Secondo il think tank l’elevato coinvolgimento delle associazioni di categoria rispetto alle aziende che rappresentano farebbe parte delle strategie di queste ultime per porre una certa distanza dalle loro posizioni più regressive. “Nel periodo 2018-2023, le associazioni di settore incluse in questa analisi sono state significativamente più coinvolte nelle politiche climatiche legate all’uso del suolo, come quelle per la transizione delle diete e per l’aumento del sequestro del carbonio, rispetto alle aziende che rappresentano -si legge nel report-. Questa tendenza potrebbe indicare che le aziende si affidano alle associazioni di categoria che agiscono a loro nome, piuttosto che svolgere una propria attività di advocacy. Il Copa-Cogeca ha un coinvolgimento cinque volte di più alto rispetto alle aziende appartenenti alle federazioni nazionali che costituiscono il nucleo dell’associazione, mentre l’Uecvb e l’Eda hanno un punteggio di engagement circa tre volte superiore rispetto ai loro membri”. 

La relazione tra aziende e rappresentanti di categoria © InfluenceMap

Eppure le evidenze scientifiche sono chiare: quello agroalimentare è uno dei principali settori per emissioni di gas serra sotto forma di anidride carbonica e altri gas climalteranti (metano e protossido di azoto, N₂O). Il Panel intergovernativo sui cambiamenti climatici (Ipcc) nel suo rapporto del 2019 ha richiamato l’attenzione sul ruolo del settore come fonte significativa di emissioni di gas serra. L’Ipcc stima infatti che le attività di agricoltura, silvicoltura e altri usi del suolo abbiano rappresentato quasi un quarto (23%) delle emissioni totali nette di gas serra di origine antropica nel periodo 2007-2016. Il rapporto sottolinea, inoltre, il contributo significativo dell’allevamento di ruminanti in particolare per quanto riguarda la produzione di metano. Ma oltre a essere una delle principali cause, l’agricoltura è anche uno dei settori che rischia di venire compromesso maggiormente dal cambiamento climatico. Il rapporto dell‘Agenzia europea dell’ambiente (Eea) sui rischi climatici in Europa pubblicato a marzo 2024 ha evidenziato la vulnerabilità dell’agricoltura europea alle conseguenze dei cambiamenti climatici, tra cui la siccità e la modifica delle precipitazioni.

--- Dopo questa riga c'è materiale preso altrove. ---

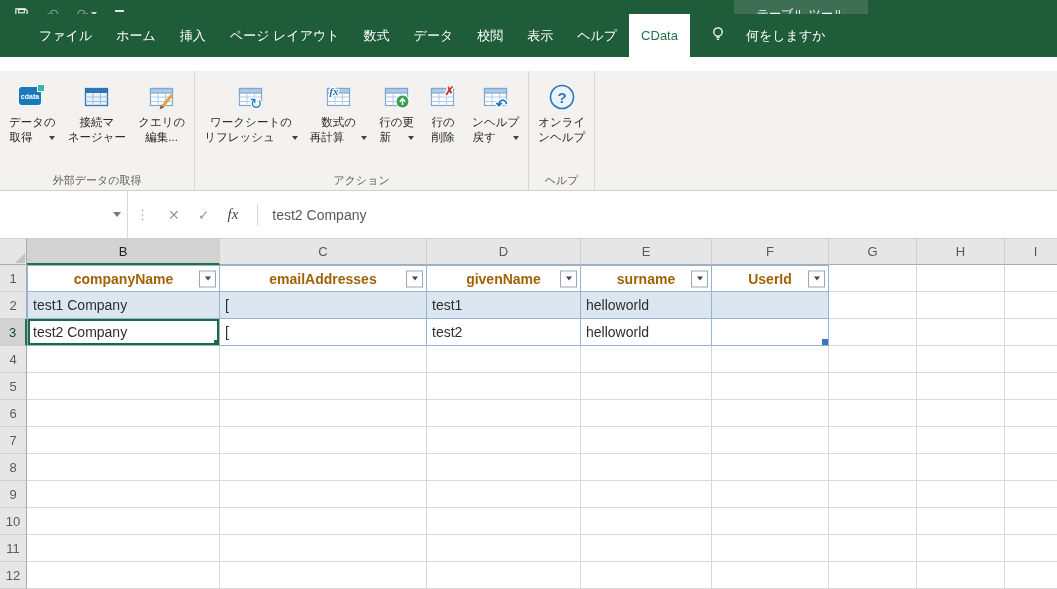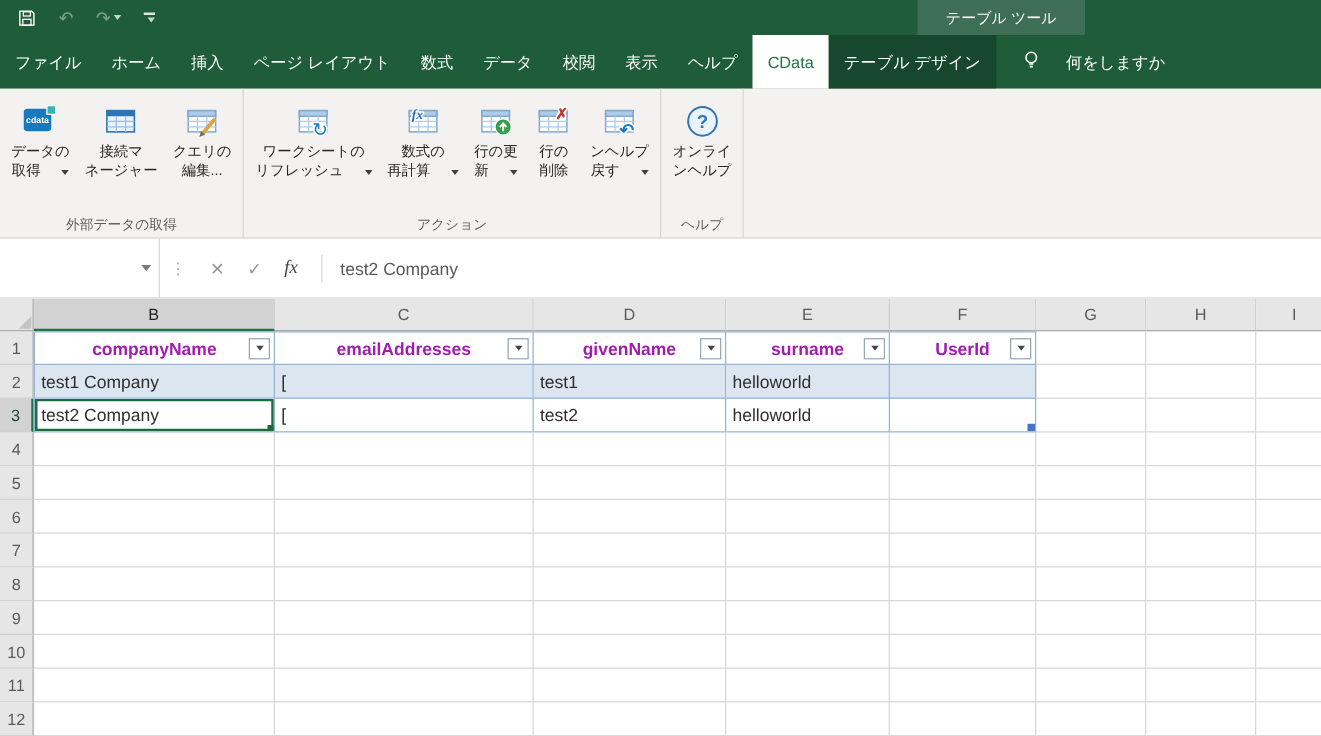--- a/index.html
+++ b/index.html
@@ -28,8 +28,8 @@
 
   
   .tabrow {
-    position:absolute; top:28px; left:0; right:0; height:43px;
-    background:#1E5C3A; display:flex; align-items:stretch; color:#fff;
+    position:absolute; top:14px; left:0; right:0; height:43px;
+    background:#1E5C3A; display:flex; align-items:stretch; color:#fff;padding-left:27px;
   }
   .tab { display:flex; align-items:center; padding:0 12px; font-size:13px; white-space:nowrap; cursor:default; }
   .tab.active { background:#fff; color:#217346; }

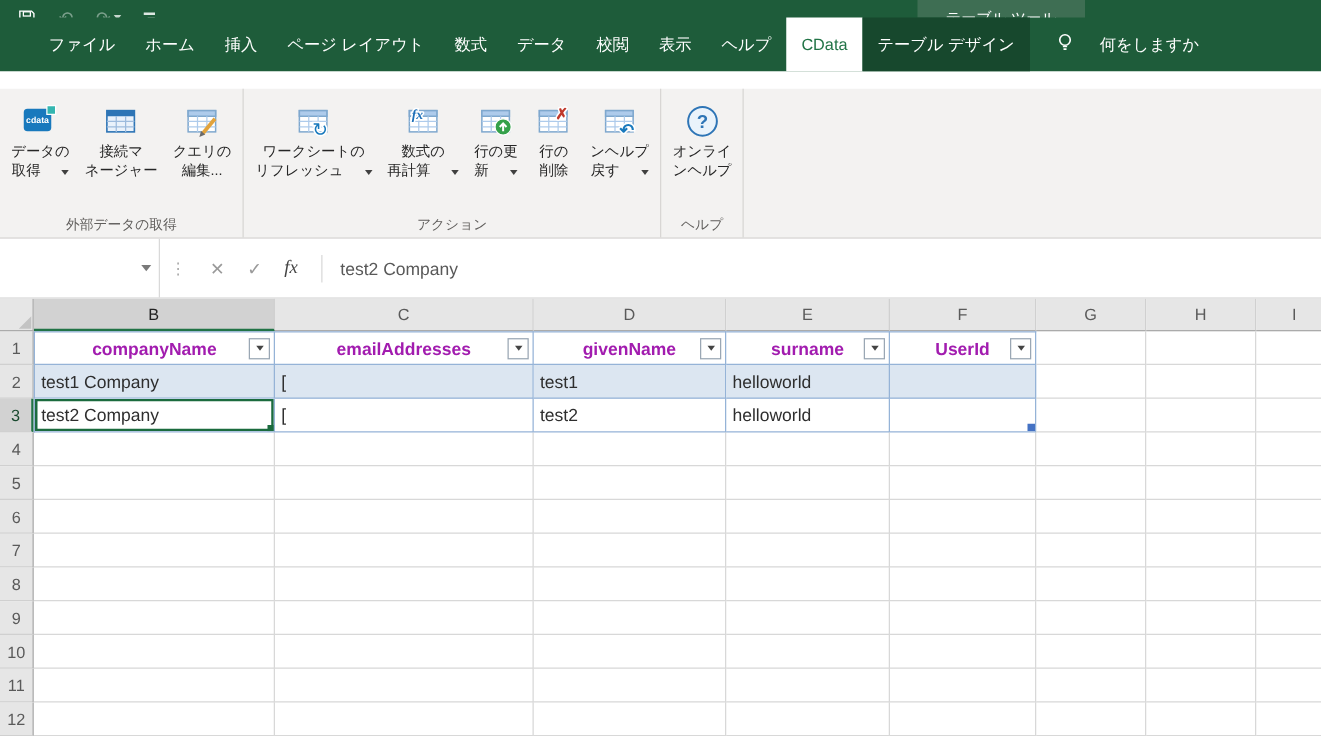--- a/index.html
+++ b/index.html
@@ -140,7 +140,6 @@
     <div class="tab">表示</div>
     <div class="tab">ヘルプ</div>
     <div class="tab active">CData</div>
-    <div class="tab contextual">テーブル デザイン</div>
     <div class="tellme">
       <span>
         <svg width="16" height="16" viewBox="0 0 16 16">

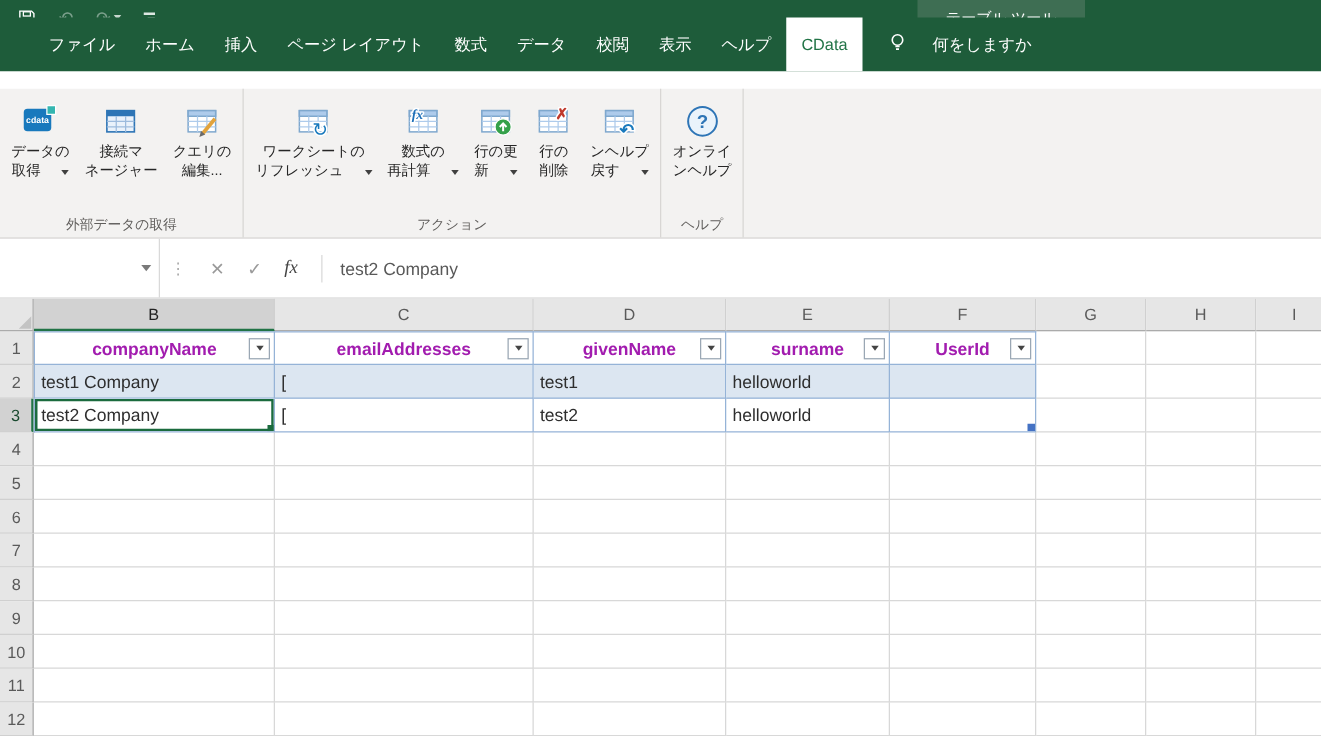--- a/index.html
+++ b/index.html
@@ -83,7 +83,7 @@
   .tcell { border-right:1px solid #95B3D7; border-bottom:1px solid #95B3D7; }
   .tl { border-left:1px solid #95B3D7; }
   .tt { border-top:1px solid #95B3D7; }
-  .thead { font-weight:bold; justify-content:center; color:#a21caf; }
+  .thead { font-weight:bold; justify-content:center; color:#a16207; }
   .band { background:#DCE6F1; }
   .active-cell { box-shadow: inset 0 0 0 2px #1B6B3E; background:#fff; }
   .active-cell:after { content:""; position:absolute; right:0; bottom:0; width:5px; height:5px; background:#1B6B3E; }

Il rapporto evidenzia inoltre come sia fondamentale ridurre l’inquinamento prodotto dalle attività agricole e industriali, anche attraverso un aumento dei prodotti di origine vegetale nella dieta.

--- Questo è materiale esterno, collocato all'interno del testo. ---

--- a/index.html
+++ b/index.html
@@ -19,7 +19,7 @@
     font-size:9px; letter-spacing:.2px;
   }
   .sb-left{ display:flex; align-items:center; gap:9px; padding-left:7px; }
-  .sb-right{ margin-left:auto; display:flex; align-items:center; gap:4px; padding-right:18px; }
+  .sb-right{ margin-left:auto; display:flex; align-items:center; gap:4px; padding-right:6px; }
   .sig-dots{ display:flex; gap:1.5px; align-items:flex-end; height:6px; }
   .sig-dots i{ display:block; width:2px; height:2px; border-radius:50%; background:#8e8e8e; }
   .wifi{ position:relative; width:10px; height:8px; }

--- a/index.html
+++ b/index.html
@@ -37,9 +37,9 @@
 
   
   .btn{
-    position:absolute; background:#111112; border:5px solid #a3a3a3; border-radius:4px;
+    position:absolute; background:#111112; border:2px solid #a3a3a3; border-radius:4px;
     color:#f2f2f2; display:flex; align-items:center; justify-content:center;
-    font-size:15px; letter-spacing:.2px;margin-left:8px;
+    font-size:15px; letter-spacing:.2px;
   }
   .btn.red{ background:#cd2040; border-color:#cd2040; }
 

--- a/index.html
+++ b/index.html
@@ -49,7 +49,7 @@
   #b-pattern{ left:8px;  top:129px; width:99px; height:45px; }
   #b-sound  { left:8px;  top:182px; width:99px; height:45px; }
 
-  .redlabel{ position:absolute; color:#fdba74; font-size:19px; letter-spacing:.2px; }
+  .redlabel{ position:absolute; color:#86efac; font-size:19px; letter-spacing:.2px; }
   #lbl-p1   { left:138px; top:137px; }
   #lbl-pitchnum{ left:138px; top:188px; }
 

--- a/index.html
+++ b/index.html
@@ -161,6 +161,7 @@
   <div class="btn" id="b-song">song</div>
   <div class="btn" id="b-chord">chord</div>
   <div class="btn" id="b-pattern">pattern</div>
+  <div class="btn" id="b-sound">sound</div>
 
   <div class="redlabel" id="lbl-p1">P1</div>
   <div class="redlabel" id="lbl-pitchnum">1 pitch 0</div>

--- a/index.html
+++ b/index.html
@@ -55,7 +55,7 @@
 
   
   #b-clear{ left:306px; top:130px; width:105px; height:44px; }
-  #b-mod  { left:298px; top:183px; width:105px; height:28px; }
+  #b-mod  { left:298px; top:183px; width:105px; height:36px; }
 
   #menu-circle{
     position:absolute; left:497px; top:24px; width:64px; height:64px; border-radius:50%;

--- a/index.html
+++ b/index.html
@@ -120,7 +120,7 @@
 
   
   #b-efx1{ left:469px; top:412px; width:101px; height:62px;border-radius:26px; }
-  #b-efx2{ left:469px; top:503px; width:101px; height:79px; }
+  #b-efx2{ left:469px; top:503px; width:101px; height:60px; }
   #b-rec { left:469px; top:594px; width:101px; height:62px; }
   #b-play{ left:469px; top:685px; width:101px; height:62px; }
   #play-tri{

Nonostante le evidenze scientifiche sulla necessità di ridurre le emissioni del settore agricolo e di promuovere una dieta sostenibile le aziende del settore e i loro rappresentanti sono riusciti ad annacquare le normative europee in materia. Ad esempio, la Direttiva europea sulle emissioni industriale ha escluso norme più restrittive sugli allevamenti intensivi. Mentre la strategia “From farm to fork” sulla sostenibilità della filiera alimentare è stata modificata per escludere una proposta sulla “riduzione del consumo di carne” in favore di una rivolta al “sostegno dei metodi di allevamento più efficienti in termini di emissioni”. Altre iniziative, invece, sono state bloccate e la loro approvazione è al momento in forte discussione: è il caso della legge quadro per i sistemi alimentari sostenibili o della revisione del programma di distribuzione di latte nelle scuole. Entrambe le proposte, che prevedevano l’incentivo di alimenti di origine vegetale, si sono arenate in seguito alle opposizioni di Copa-Cogea e di Uecvb.

Questa influenza, conclude InfluenceMap, arriva a coinvolgere i programmi delle principali coalizioni europee. Ad esempio, il programma del Partito popolare europeo (Ppe), che riunisce le forze politiche ascrivibili al centro e al centrodestra, tra cui Forza Italia, presenta nel suo programma politico in vista delle prossime elezioni europee delle nette opposizioni alle politiche di riduzione dei gas serra del settore agroalimentare che rispecchiano esattamente le posizioni delle aziende e dei loro rappresentanti.